Stored dataset items

◇ ◇ ◇ ◇ ◇

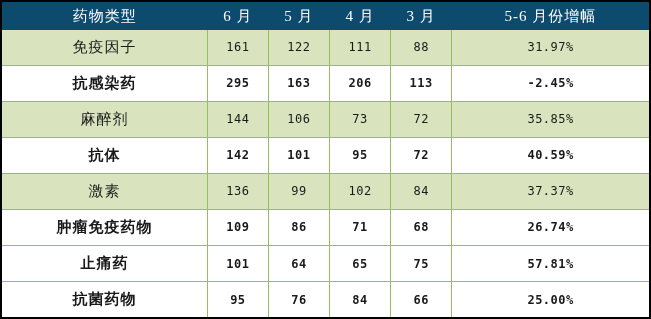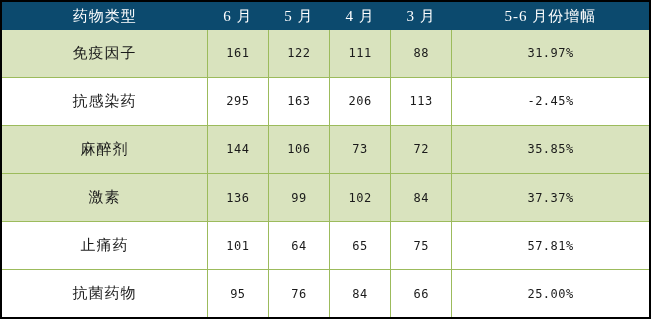--- a/index.html
+++ b/index.html
@@ -55,6 +55,7 @@
   }
   tbody tr.row-plain {
     background: #ffffff;
+    font-weight: bold;
   }
   tbody td {
     color: #1a1a1a;

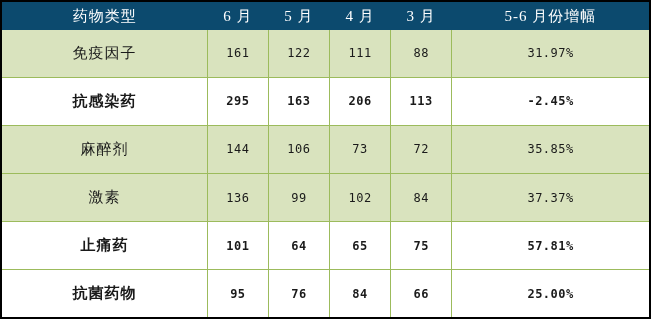--- a/index.html
+++ b/index.html
@@ -132,6 +132,14 @@
         <td class="num-cell">72</td>
         <td class="pct-cell">35.85%</td>
       </tr>
+      <tr class="row-plain">
+        <td class="cat-cell">抗体</td>
+        <td class="num-cell">142</td>
+        <td class="num-cell">101</td>
+        <td class="num-cell">95</td>
+        <td class="num-cell">72</td>
+        <td class="pct-cell">40.59%</td>
+      </tr>
       <tr class="row-shaded">
         <td class="cat-cell">激素</td>
         <td class="num-cell">136</td>

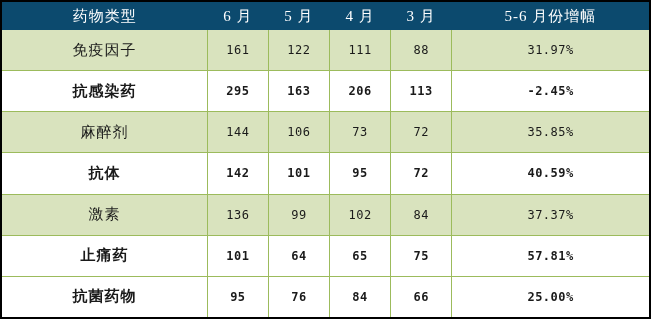--- a/index.html
+++ b/index.html
@@ -149,6 +149,14 @@
         <td class="pct-cell">37.37%</td>
       </tr>
       <tr class="row-plain">
+        <td class="cat-cell">肿瘤免疫药物</td>
+        <td class="num-cell">109</td>
+        <td class="num-cell">86</td>
+        <td class="num-cell">71</td>
+        <td class="num-cell">68</td>
+        <td class="pct-cell">26.74%</td>
+      </tr>
+      <tr class="row-plain">
         <td class="cat-cell">止痛药</td>
         <td class="num-cell">101</td>
         <td class="num-cell">64</td>

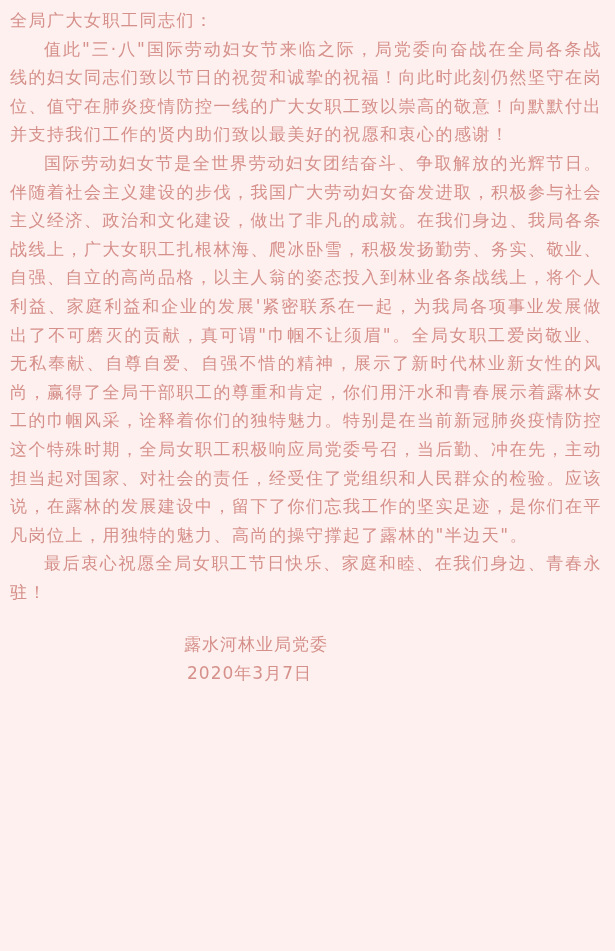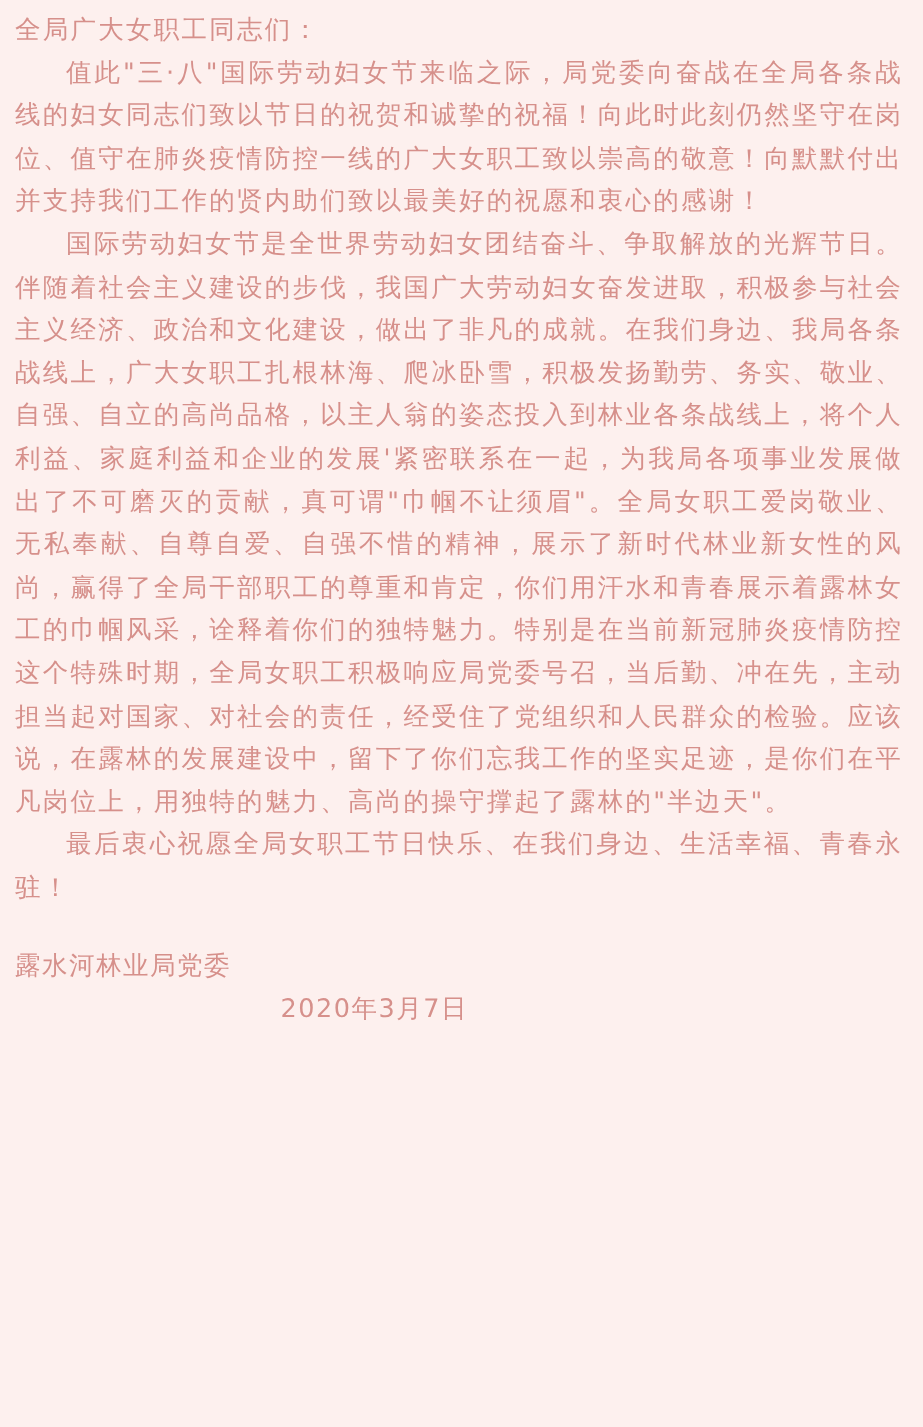--- a/index.html
+++ b/index.html
@@ -56,7 +56,7 @@
   <p class="salutation">全局广大女职工同志们：</p>
   <p class="body-para">值此"三·八"国际劳动妇女节来临之际，局党委向奋战在全局各条战线的妇女同志们致以节日的祝贺和诚挚的祝福！向此时此刻仍然坚守在岗位、值守在肺炎疫情防控一线的广大女职工致以崇高的敬意！向默默付出并支持我们工作的贤内助们致以最美好的祝愿和衷心的感谢！</p>
   <p class="body-para">国际劳动妇女节是全世界劳动妇女团结奋斗、争取解放的光辉节日。伴随着社会主义建设的步伐，我国广大劳动妇女奋发进取，积极参与社会主义经济、政治和文化建设，做出了非凡的成就。在我们身边、我局各条战线上，广大女职工扎根林海、爬冰卧雪，积极发扬勤劳、务实、敬业、自强、自立的高尚品格，以主人翁的姿态投入到林业各条战线上，将个人利益、家庭利益和企业的发展'紧密联系在一起，为我局各项事业发展做出了不可磨灭的贡献，真可谓"巾帼不让须眉"。全局女职工爱岗敬业、无私奉献、自尊自爱、自强不惜的精神，展示了新时代林业新女性的风尚，赢得了全局干部职工的尊重和肯定，你们用汗水和青春展示着露林女工的巾帼风采，诠释着你们的独特魅力。特别是在当前新冠肺炎疫情防控这个特殊时期，全局女职工积极响应局党委号召，当后勤、冲在先，主动担当起对国家、对社会的责任，经受住了党组织和人民群众的检验。应该说，在露林的发展建设中，留下了你们忘我工作的坚实足迹，是你们在平凡岗位上，用独特的魅力、高尚的操守撑起了露林的"半边天"。</p>
-  <p class="body-para">最后衷心祝愿全局女职工节日快乐、在我们身边、生活幸福、青春永驻！</p>
+  <p class="body-para">最后衷心祝愿全局女职工节日快乐、家庭和睦、在我们身边、青春永驻！</p>
   <div class="sign-block">
     <div class="signature-line">露水河林业局党委</div>
     <div class="date-line">2020年3月7日</div>

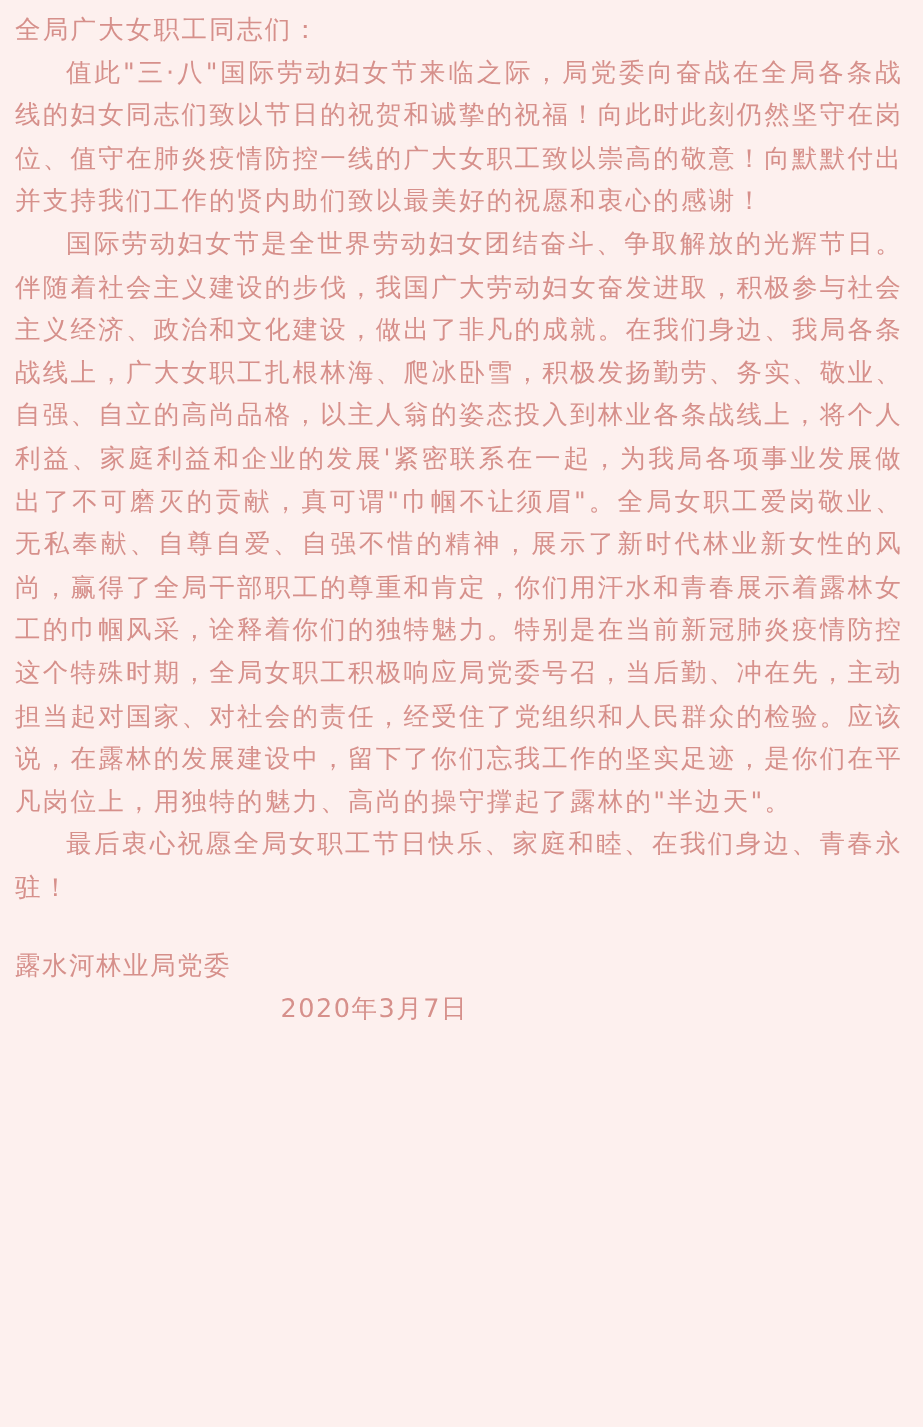--- a/index.html
+++ b/index.html
@@ -39,7 +39,7 @@
   }
   .signature-line {
     padding-right: 100px;
-    text-align: left;
+    text-align: center;
     letter-spacing: 1px;
     margin-top: 24px;
   }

◇ ◇ ◇ ◇ ◇

Action item » Your answer should hold every record above, printed exactly and free of pictures.

Finished task »
--- a/index.html
+++ b/index.html
@@ -55,6 +55,7 @@
   }
   tbody tr.row-plain {
     background: #ffffff;
+    font-weight: bold;
   }
   tbody td {
     color: #1a1a1a;

--- a/index.html
+++ b/index.html
@@ -132,6 +132,14 @@
         <td class="num-cell">72</td>
         <td class="pct-cell">35.85%</td>
       </tr>
+      <tr class="row-plain">
+        <td class="cat-cell">抗体</td>
+        <td class="num-cell">142</td>
+        <td class="num-cell">101</td>
+        <td class="num-cell">95</td>
+        <td class="num-cell">72</td>
+        <td class="pct-cell">40.59%</td>
+      </tr>
       <tr class="row-shaded">
         <td class="cat-cell">激素</td>
         <td class="num-cell">136</td>

--- a/index.html
+++ b/index.html
@@ -149,6 +149,14 @@
         <td class="pct-cell">37.37%</td>
       </tr>
       <tr class="row-plain">
+        <td class="cat-cell">肿瘤免疫药物</td>
+        <td class="num-cell">109</td>
+        <td class="num-cell">86</td>
+        <td class="num-cell">71</td>
+        <td class="num-cell">68</td>
+        <td class="pct-cell">26.74%</td>
+      </tr>
+      <tr class="row-plain">
         <td class="cat-cell">止痛药</td>
         <td class="num-cell">101</td>
         <td class="num-cell">64</td>

--- a/index.html
+++ b/index.html
@@ -56,7 +56,7 @@
   <p class="salutation">全局广大女职工同志们：</p>
   <p class="body-para">值此"三·八"国际劳动妇女节来临之际，局党委向奋战在全局各条战线的妇女同志们致以节日的祝贺和诚挚的祝福！向此时此刻仍然坚守在岗位、值守在肺炎疫情防控一线的广大女职工致以崇高的敬意！向默默付出并支持我们工作的贤内助们致以最美好的祝愿和衷心的感谢！</p>
   <p class="body-para">国际劳动妇女节是全世界劳动妇女团结奋斗、争取解放的光辉节日。伴随着社会主义建设的步伐，我国广大劳动妇女奋发进取，积极参与社会主义经济、政治和文化建设，做出了非凡的成就。在我们身边、我局各条战线上，广大女职工扎根林海、爬冰卧雪，积极发扬勤劳、务实、敬业、自强、自立的高尚品格，以主人翁的姿态投入到林业各条战线上，将个人利益、家庭利益和企业的发展'紧密联系在一起，为我局各项事业发展做出了不可磨灭的贡献，真可谓"巾帼不让须眉"。全局女职工爱岗敬业、无私奉献、自尊自爱、自强不惜的精神，展示了新时代林业新女性的风尚，赢得了全局干部职工的尊重和肯定，你们用汗水和青春展示着露林女工的巾帼风采，诠释着你们的独特魅力。特别是在当前新冠肺炎疫情防控这个特殊时期，全局女职工积极响应局党委号召，当后勤、冲在先，主动担当起对国家、对社会的责任，经受住了党组织和人民群众的检验。应该说，在露林的发展建设中，留下了你们忘我工作的坚实足迹，是你们在平凡岗位上，用独特的魅力、高尚的操守撑起了露林的"半边天"。</p>
-  <p class="body-para">最后衷心祝愿全局女职工节日快乐、在我们身边、生活幸福、青春永驻！</p>
+  <p class="body-para">最后衷心祝愿全局女职工节日快乐、家庭和睦、在我们身边、青春永驻！</p>
   <div class="sign-block">
     <div class="signature-line">露水河林业局党委</div>
     <div class="date-line">2020年3月7日</div>

--- a/index.html
+++ b/index.html
@@ -39,7 +39,7 @@
   }
   .signature-line {
     padding-right: 100px;
-    text-align: left;
+    text-align: center;
     letter-spacing: 1px;
     margin-top: 24px;
   }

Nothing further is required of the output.